水并不深,可也不淺,放頭的地方略高,人躺下只剛剛一張臉露在外面。器皿上鏈接著大大小小的管子,胳膊粗一端連接在‘棺材’,一端一直向上而去,匯入屋頂昏暗的陰影之中。有一個人趴在她‘棺材’沿上,頭耷拉著。她伸手去試。
對方并沒有呼吸。
看著有些年紀,雖然身體還是溫熱的,但頸部動脈也沒有起伏,但并不像是受外傷所致。王文靜機警地展目四望,在看不見邊際的房間里,擺放著的全是像這樣的‘棺材’,簡直像一片棺材的森林。
她從棺材爬出來后,想走幾步,但跌跌撞撞手腳一點力氣也沒有,甚至因為太過勉強自己,當場跌坐在地上,好半天都再站不起來。她喘息著,凝視自己撐在地面的那雙手。
這手又瘦、又細、又蒼白,不知道是不是因為浸泡得太久,連皮膚的紋路都格外地舒緩飽滿,手指上即沒有繭、也沒有傷,甚至手心也沒有任何紋路。
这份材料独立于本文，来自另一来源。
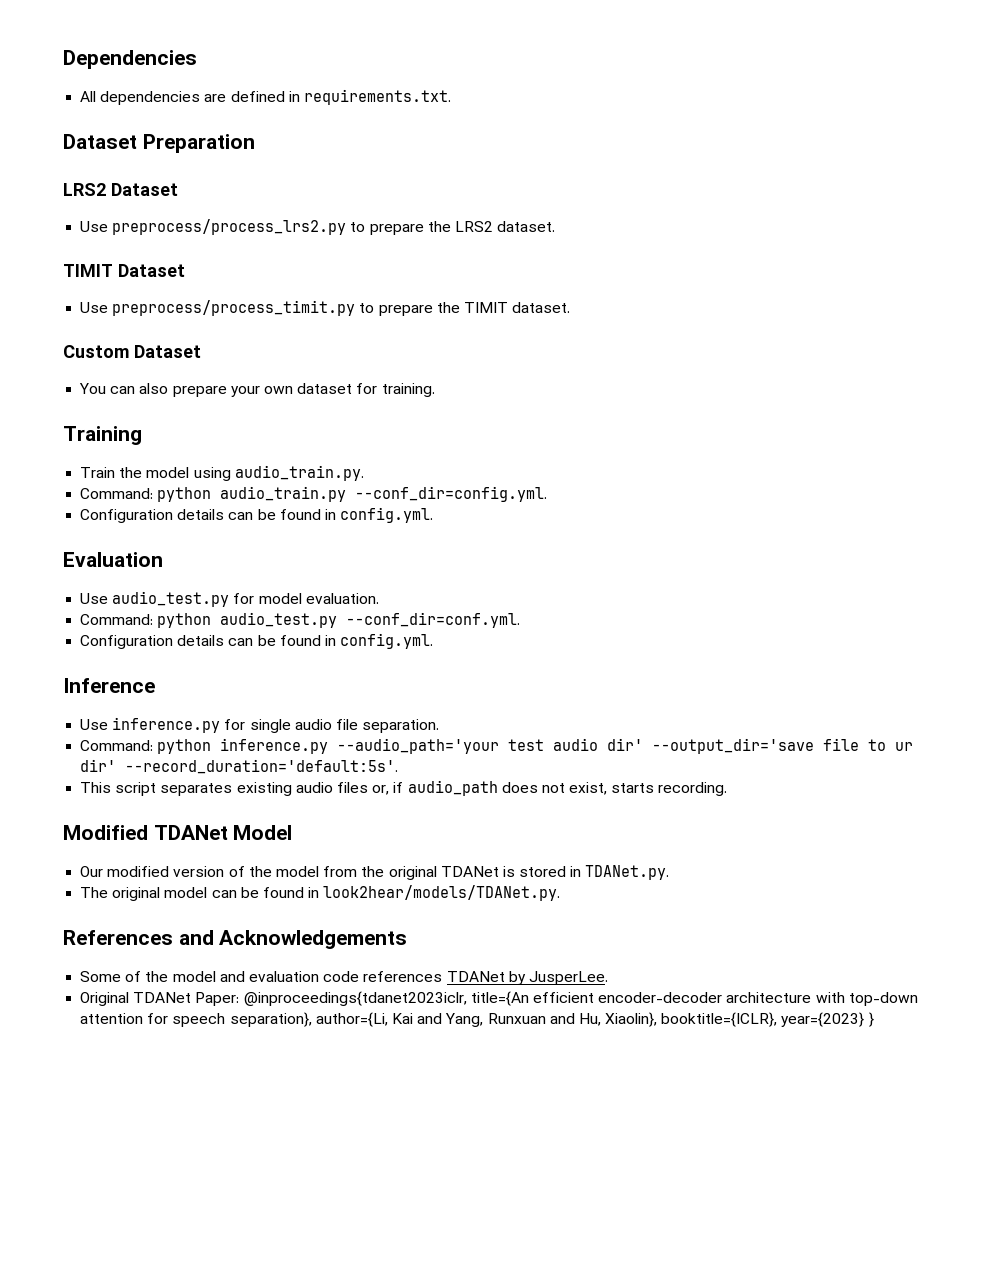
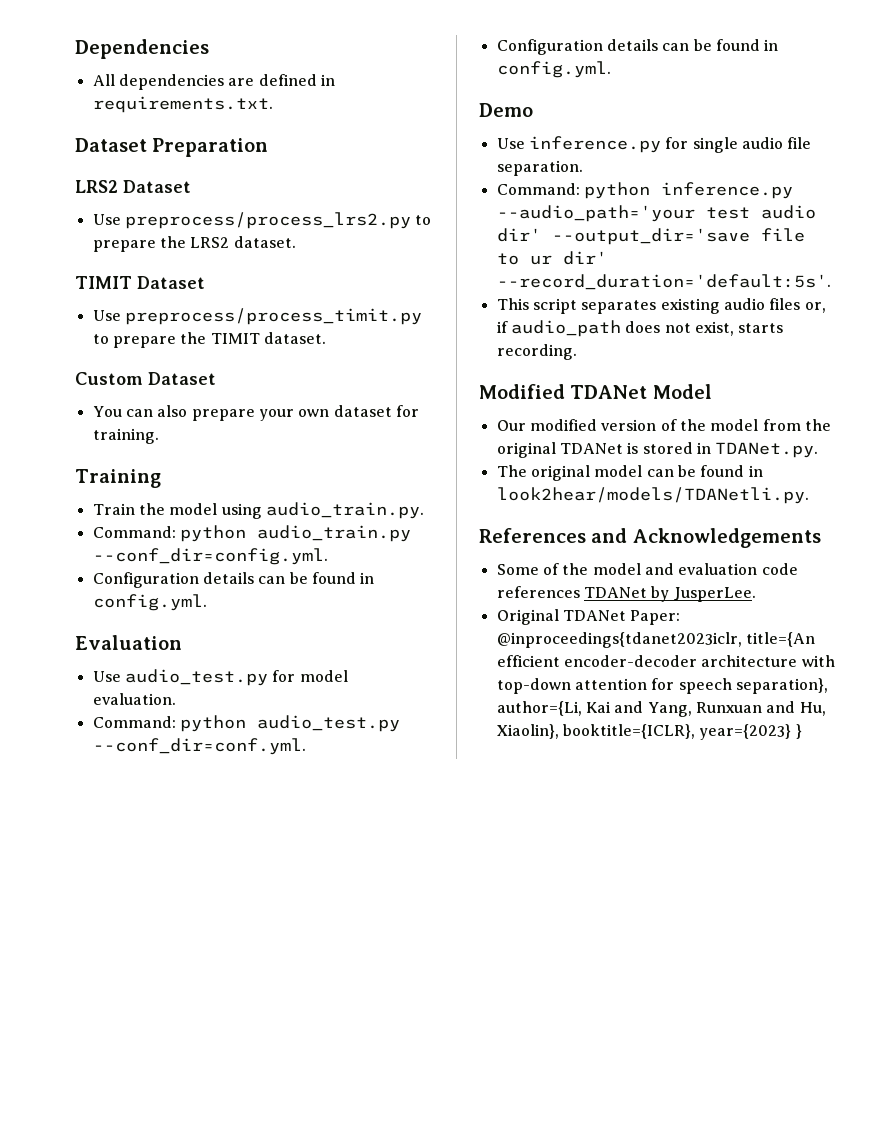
- Inference
+ Demo
- The original model can be found in look2hear/models/TDANet.py.
+ The original model can be found in look2hear/models/TDANetli.py.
她扭頭看,背靠的‘棺材’側壁上有一個金屬銘牌寫著‘特1級營養艙編號X-0’。從玻璃壁上她能看清楚自己的大概輪廓。這不是她熟悉的自己。
這個完全陌生的女孩,頭發大概是被人隨意剪剃過,短而參差不齊,胡亂地貼在頭上、臉側,長相不算好看,清秀而已,眉尾有一顆紅色的小痣,在泡發慘白的皮膚上格外醒目。
她看著倒影里孱弱的人影,良久才顫顫微微地伸手輕輕撫摸自己的臉頰,看著倒影與自己做了一樣的動作,低低地驚喝一聲,呆怔在那里,過了好一會兒才回過神。她不敢再看向玻璃壁。而是扭頭四望。
頭發既然剪剃過,指甲也很短。這說明,營養艙里的人受了精心的照顧。這里是哪里?某種研究機構?左右也無力逃走,索性叫了幾聲“有沒有人?”
但除了回音卻沒有得到任何回答。
大聲叫喊讓她的喉嚨與胸腔都生痛。她不得不閉上眼睛休息了很久,才感覺好些。
但要移動卻實在沒有力氣,甚至都無法再回到營養艙里去,掙扎著把還趴在營養艙沿上的人拉得滑下來,想看看對方身上有沒有手機或其它通訊工具,但卻一無所獲,只找到一個指甲鉗,和一張照片。
這個已經死去的老人把照片放在胸口的口袋里。
照片左上角紅色的字打印著時間20190414。如果這是老人曾經的照片,按老人的年紀算,現在應該已經是2079年左右。
但她被推車禍是在很多年前。
按捺下心中的疑問。她端詳手中的照片。
照片上面的人,她也并不眼生——左邊的年輕男人,分明就是剛剛才謀殺了她的大老板,他穿著博士服,袍下露出半截運褲,笑瞇瞇,表情還有些調皮。